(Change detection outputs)
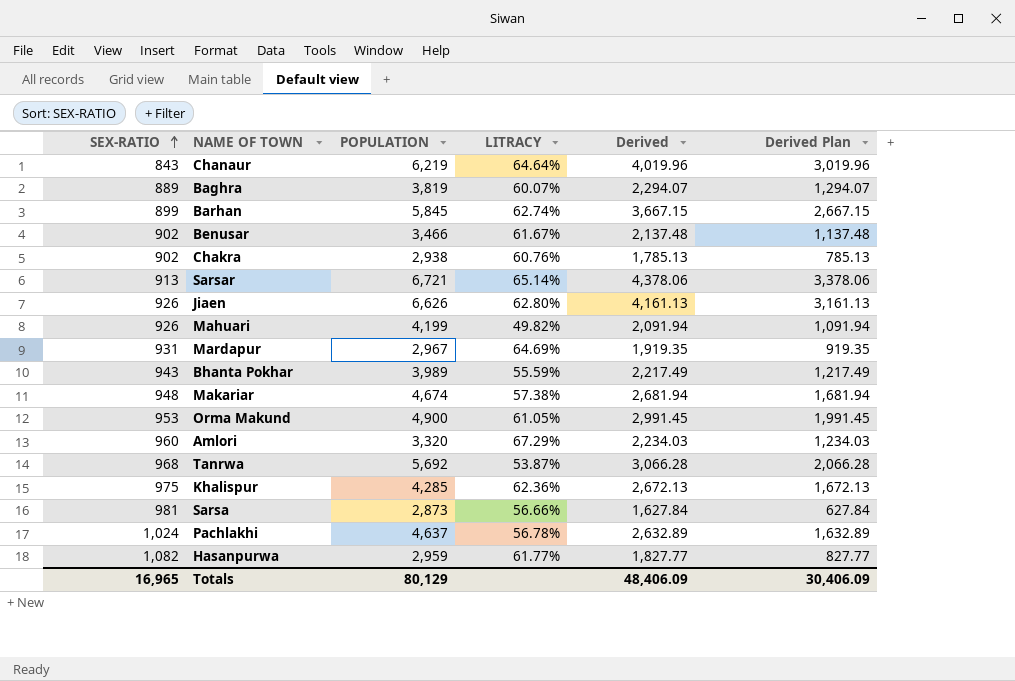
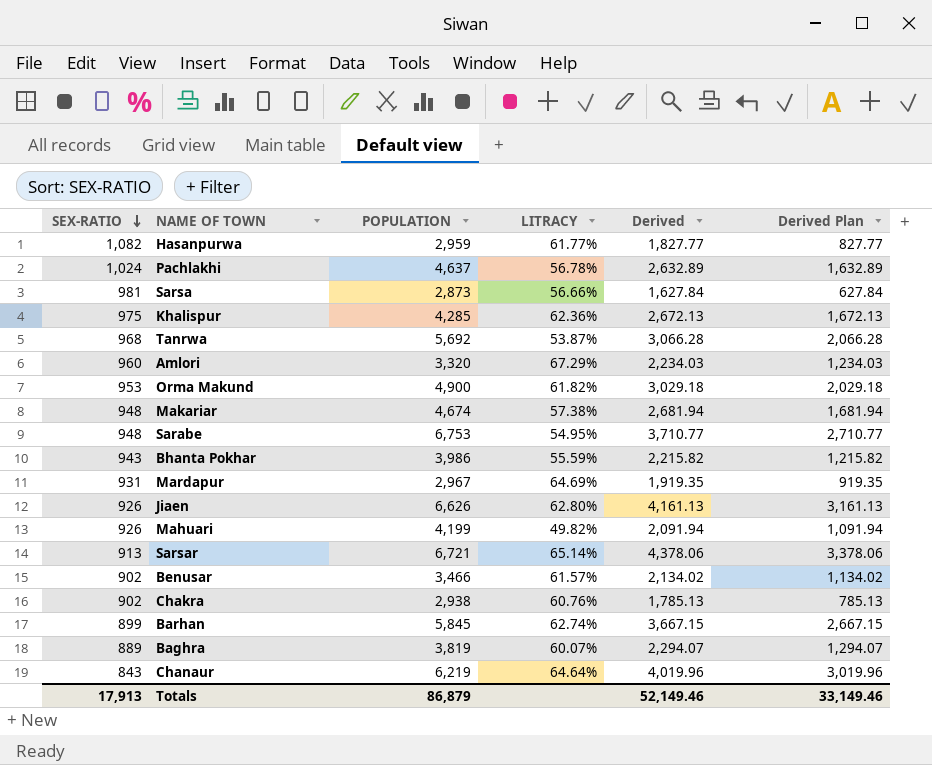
row order: SEX-RATIO ascending -> SEX-RATIO descending
Orma Makund | LITRACY: 61.05% -> 61.82%
Orma Makund | Derived: 2,991.45 -> 3,029.18
Orma Makund | Derived Plan: 1,991.45 -> 2,029.18
row Sarabe: none -> 948 | 6,753 | 54.95% | 3,710.77 | 2,710.77
Bhanta Pokhar | POPULATION: 3,989 -> 3,986
Bhanta Pokhar | Derived: 2,217.49 -> 2,215.82
Bhanta Pokhar | Derived Plan: 1,217.49 -> 1,215.82
Benusar | LITRACY: 61.67% -> 61.57%
Benusar | Derived: 2,137.48 -> 2,134.02
Benusar | Derived Plan: 1,137.48 -> 1,134.02
Totals | SEX-RATIO: 16,965 -> 17,913
Totals | POPULATION: 80,129 -> 86,879
Totals | Derived: 48,406.09 -> 52,149.46
Totals | Derived Plan: 30,406.09 -> 33,149.46

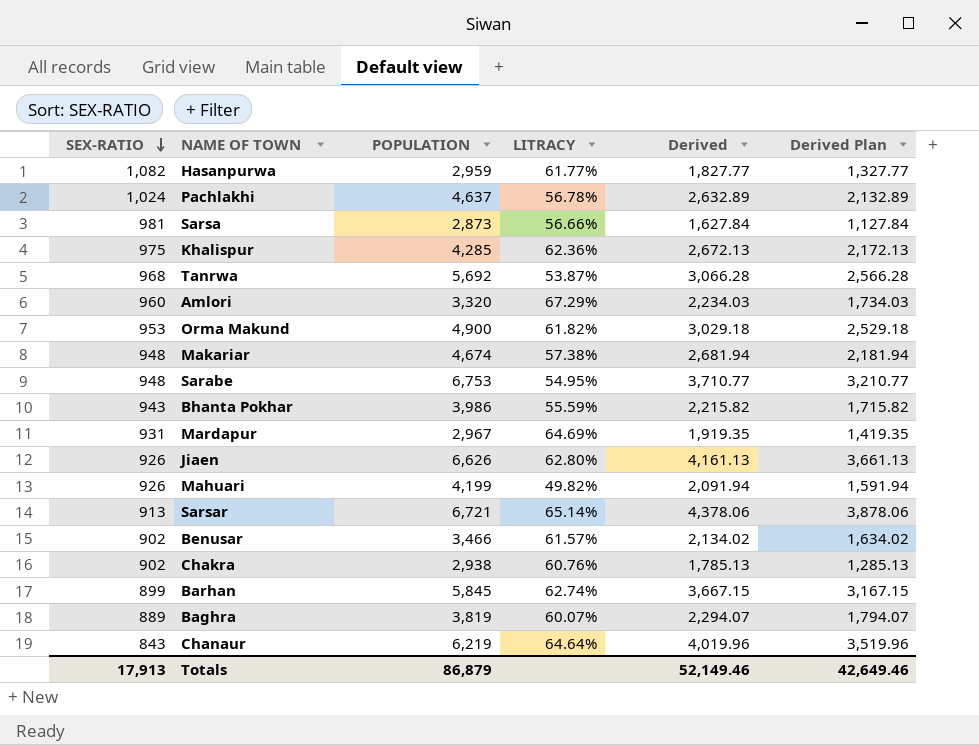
column Derived Plan | formula: [Derived] - 1000 -> [Derived] - 500
Totals | Derived Plan: 33,149.46 -> 42,649.46

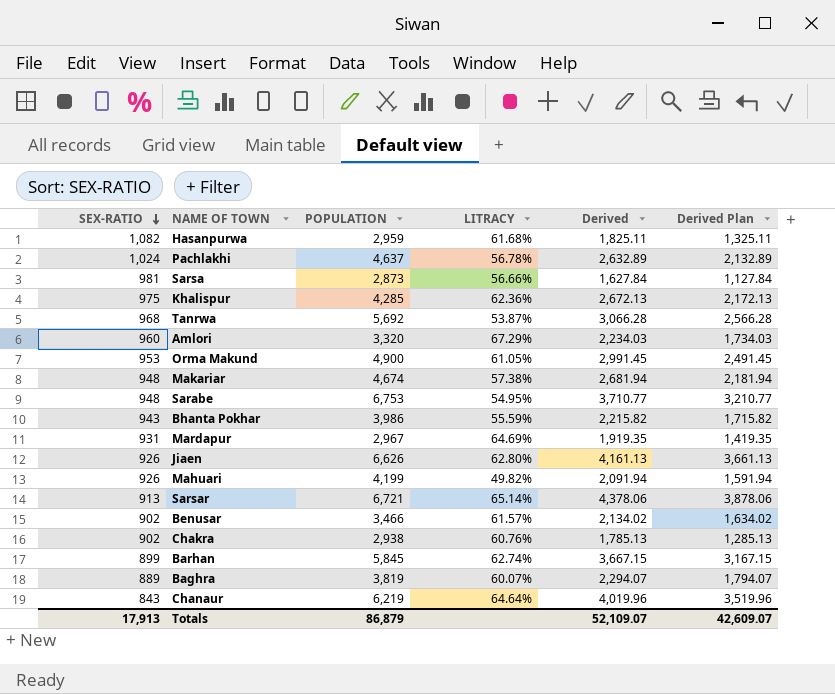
Hasanpurwa | LITRACY: 61.77% -> 61.68%
Hasanpurwa | Derived: 1,827.77 -> 1,825.11
Hasanpurwa | Derived Plan: 1,327.77 -> 1,325.11
Orma Makund | LITRACY: 61.82% -> 61.05%
Orma Makund | Derived: 3,029.18 -> 2,991.45
Orma Makund | Derived Plan: 2,529.18 -> 2,491.45
Totals | Derived: 52,149.46 -> 52,109.07
Totals | Derived Plan: 42,649.46 -> 42,609.07

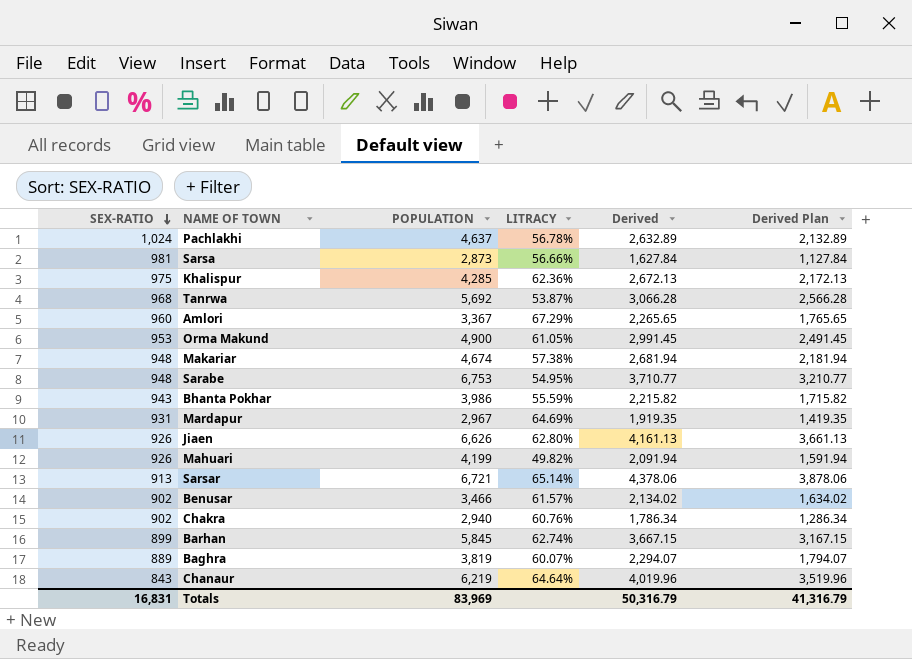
row Hasanpurwa: 1,082 | 2,959 | 61.68% | 1,825.11 | 1,325.11 -> none
Amlori | POPULATION: 3,320 -> 3,367
Amlori | Derived: 2,234.03 -> 2,265.65
Amlori | Derived Plan: 1,734.03 -> 1,765.65
Chakra | POPULATION: 2,938 -> 2,940
Chakra | Derived: 1,785.13 -> 1,786.34
Chakra | Derived Plan: 1,285.13 -> 1,286.34
Totals | SEX-RATIO: 17,913 -> 16,831
Totals | POPULATION: 86,879 -> 83,969
Totals | Derived: 52,109.07 -> 50,316.79
Totals | Derived Plan: 42,609.07 -> 41,316.79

TASK DIRECTIONS :: Find each line in the records above that contains "Orma", and copy it.

WRITTEN SOLUTION ::
Orma Makund | LITRACY: 61.05% -> 61.82%
Orma Makund | Derived: 2,991.45 -> 3,029.18
Orma Makund | Derived Plan: 1,991.45 -> 2,029.18
Orma Makund | LITRACY: 61.82% -> 61.05%
Orma Makund | Derived: 3,029.18 -> 2,991.45
Orma Makund | Derived Plan: 2,529.18 -> 2,491.45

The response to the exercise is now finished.